§ THE DATA:
□ □ □ □ □ □ □
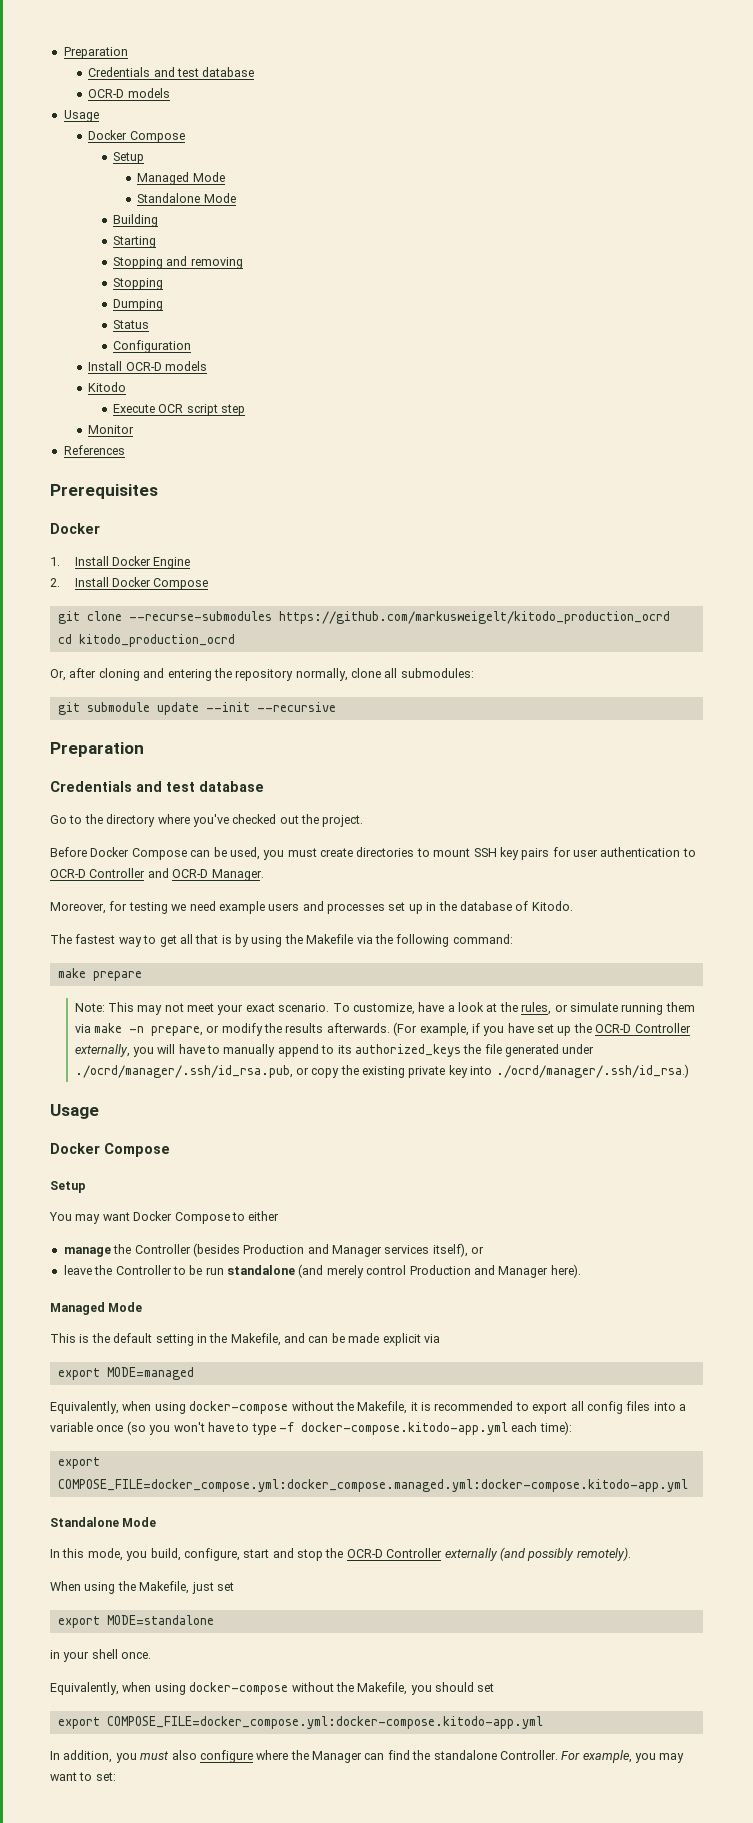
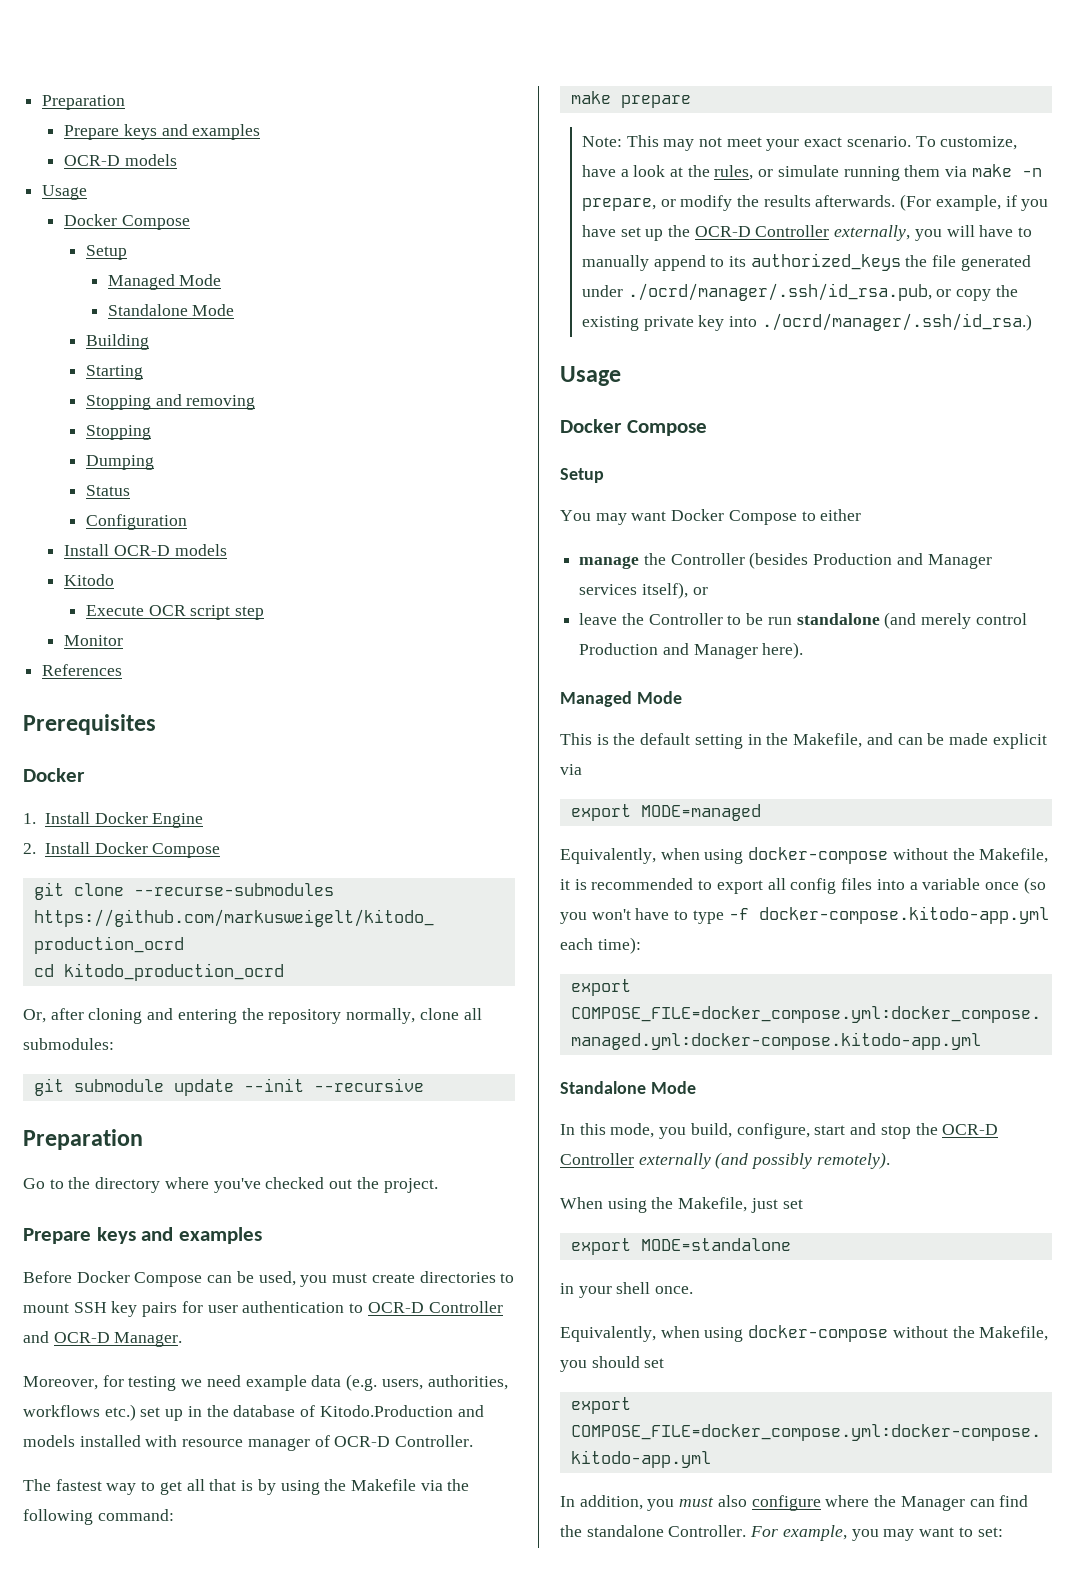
[63,47,128,59] [88,67,255,77] Preparation // Credentials and test database -> [42,95,126,110] [64,124,261,140] Preparation // Prepare keys and examples
[50,781,264,792] // Credentials and test database -> (143, 1139) none
(364, 821) none -> [23,1227,262,1244] // Prepare keys and examples
[268,901,385,914] users and processes -> [311,1374,508,1391] [23,1404,136,1421] data (e.g. users, authorities, workflows etc.)
[531,901,573,911] Kitodo. -> [319,1405,484,1417] [23,1435,474,1451] Kitodo.Production and models installed with resource manager of OCR-D Controller.

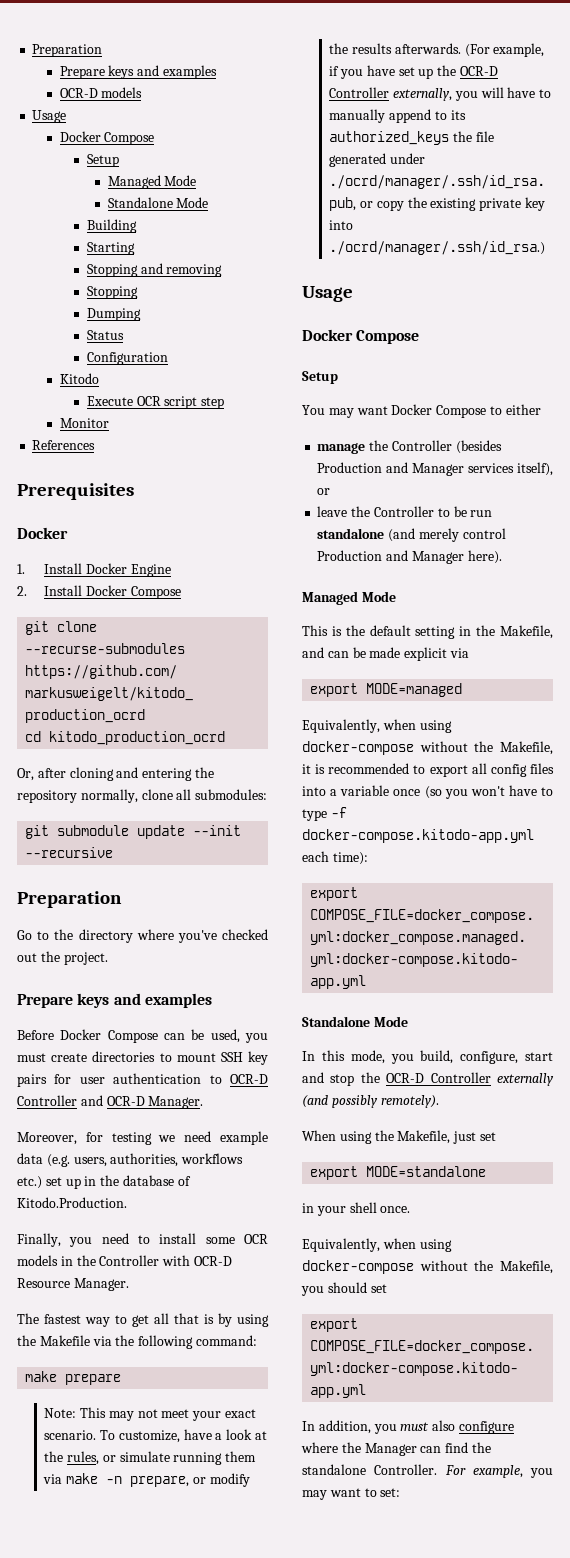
[64,544,227,556] // Install OCR-D models -> (168, 358) none
[319,1405,484,1417] [23,1435,474,1451] Kitodo.Production and models installed with resource manager of OCR-D Controller. -> [17,1197,127,1208] [17,1233,268,1247] [17,1255,232,1266] [17,1278,129,1291] Kitodo.Production. // Finally, you need to install some OCR models in the Controller with OCR-D Resource Manager.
□ □ □ □ □ □ □
§ WORK TASK:
Exactly as they appear, repeat the lines from the one containing "(364, 821) none" through the last line of the entries, counting both ends. Pictures stay out.

§ SOLUTION FOR THIS TASK:
(364, 821) none -> [23,1227,262,1244] // Prepare keys and examples
[268,901,385,914] users and processes -> [311,1374,508,1391] [23,1404,136,1421] data (e.g. users, authorities, workflows etc.)
[531,901,573,911] Kitodo. -> [319,1405,484,1417] [23,1435,474,1451] Kitodo.Production and models installed with resource manager of OCR-D Controller.

[64,544,227,556] // Install OCR-D models -> (168, 358) none
[319,1405,484,1417] [23,1435,474,1451] Kitodo.Production and models installed with resource manager of OCR-D Controller. -> [17,1197,127,1208] [17,1233,268,1247] [17,1255,232,1266] [17,1278,129,1291] Kitodo.Production. // Finally, you need to install some OCR models in the Controller with OCR-D Resource Manager.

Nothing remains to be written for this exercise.